- **Task prompt**
Pull out every line below that holds the word "ffffff".

- **Records shown**
________________________
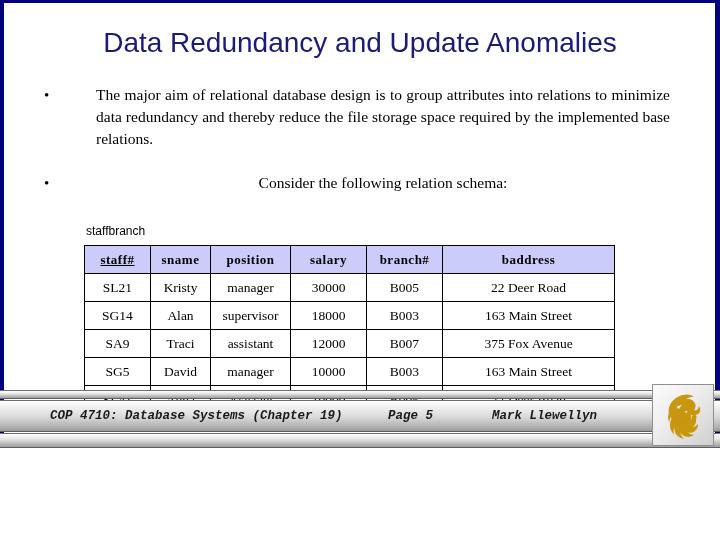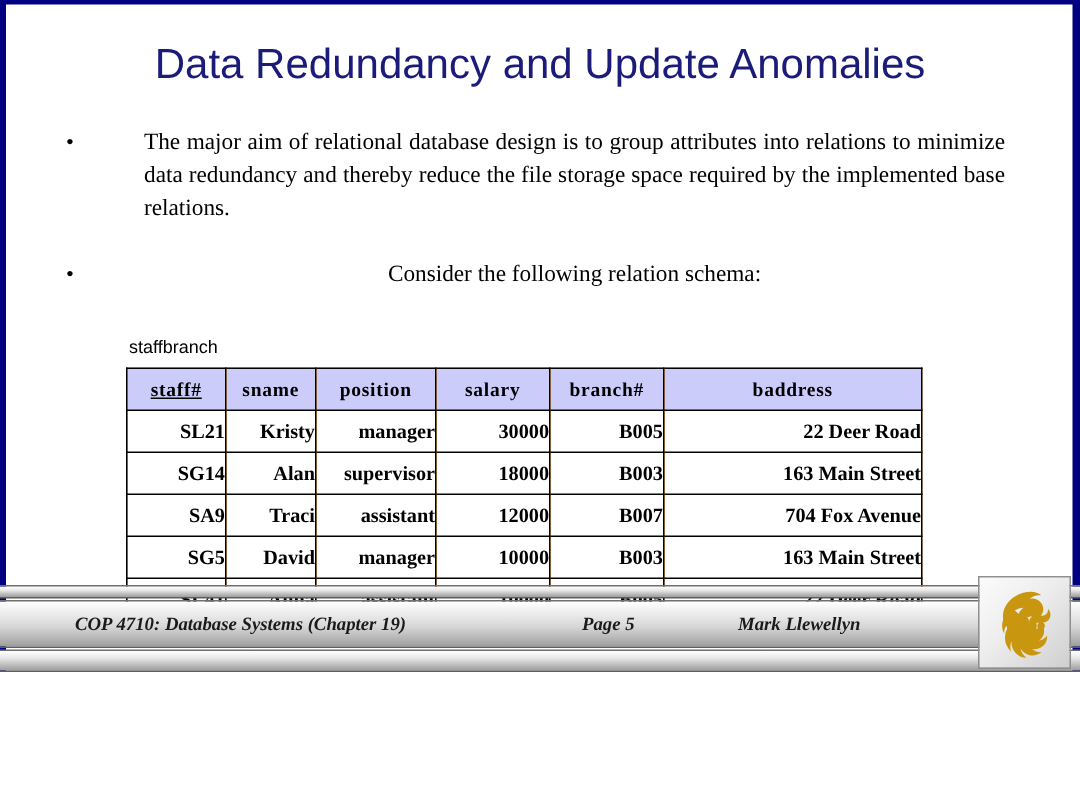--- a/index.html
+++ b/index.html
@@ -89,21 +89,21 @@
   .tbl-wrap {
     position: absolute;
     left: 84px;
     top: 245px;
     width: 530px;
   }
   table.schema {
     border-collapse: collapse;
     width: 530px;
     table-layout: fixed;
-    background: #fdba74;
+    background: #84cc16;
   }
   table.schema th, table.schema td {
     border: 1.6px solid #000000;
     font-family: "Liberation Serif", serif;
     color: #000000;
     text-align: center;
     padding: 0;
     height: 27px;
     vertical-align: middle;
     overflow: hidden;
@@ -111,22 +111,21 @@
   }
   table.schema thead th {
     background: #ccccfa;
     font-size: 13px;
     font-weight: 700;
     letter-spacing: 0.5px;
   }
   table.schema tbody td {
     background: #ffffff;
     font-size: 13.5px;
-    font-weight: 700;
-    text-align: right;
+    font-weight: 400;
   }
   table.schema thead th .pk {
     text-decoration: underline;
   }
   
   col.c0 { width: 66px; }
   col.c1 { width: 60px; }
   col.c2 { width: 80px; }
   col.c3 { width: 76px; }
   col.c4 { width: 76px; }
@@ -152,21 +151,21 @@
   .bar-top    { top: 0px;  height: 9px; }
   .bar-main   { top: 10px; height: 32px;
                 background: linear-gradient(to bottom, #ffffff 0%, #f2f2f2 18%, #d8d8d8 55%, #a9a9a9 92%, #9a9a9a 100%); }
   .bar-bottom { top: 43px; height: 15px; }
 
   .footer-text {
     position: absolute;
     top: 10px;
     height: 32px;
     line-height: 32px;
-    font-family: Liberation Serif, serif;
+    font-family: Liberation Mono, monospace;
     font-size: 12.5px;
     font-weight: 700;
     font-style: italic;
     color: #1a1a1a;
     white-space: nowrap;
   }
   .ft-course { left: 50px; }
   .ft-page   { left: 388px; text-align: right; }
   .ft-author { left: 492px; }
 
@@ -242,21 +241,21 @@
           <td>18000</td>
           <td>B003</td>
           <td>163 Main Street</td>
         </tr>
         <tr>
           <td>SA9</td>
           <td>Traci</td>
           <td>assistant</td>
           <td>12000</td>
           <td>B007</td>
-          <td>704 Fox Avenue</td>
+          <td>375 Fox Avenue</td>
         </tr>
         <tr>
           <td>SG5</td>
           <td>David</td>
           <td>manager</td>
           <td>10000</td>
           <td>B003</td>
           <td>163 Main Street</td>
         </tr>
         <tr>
________________________
- **Solution to this exercise**
     background: #ffffff;
                 background: linear-gradient(to bottom, #ffffff 0%, #f2f2f2 18%, #d8d8d8 55%, #a9a9a9 92%, #9a9a9a 100%); }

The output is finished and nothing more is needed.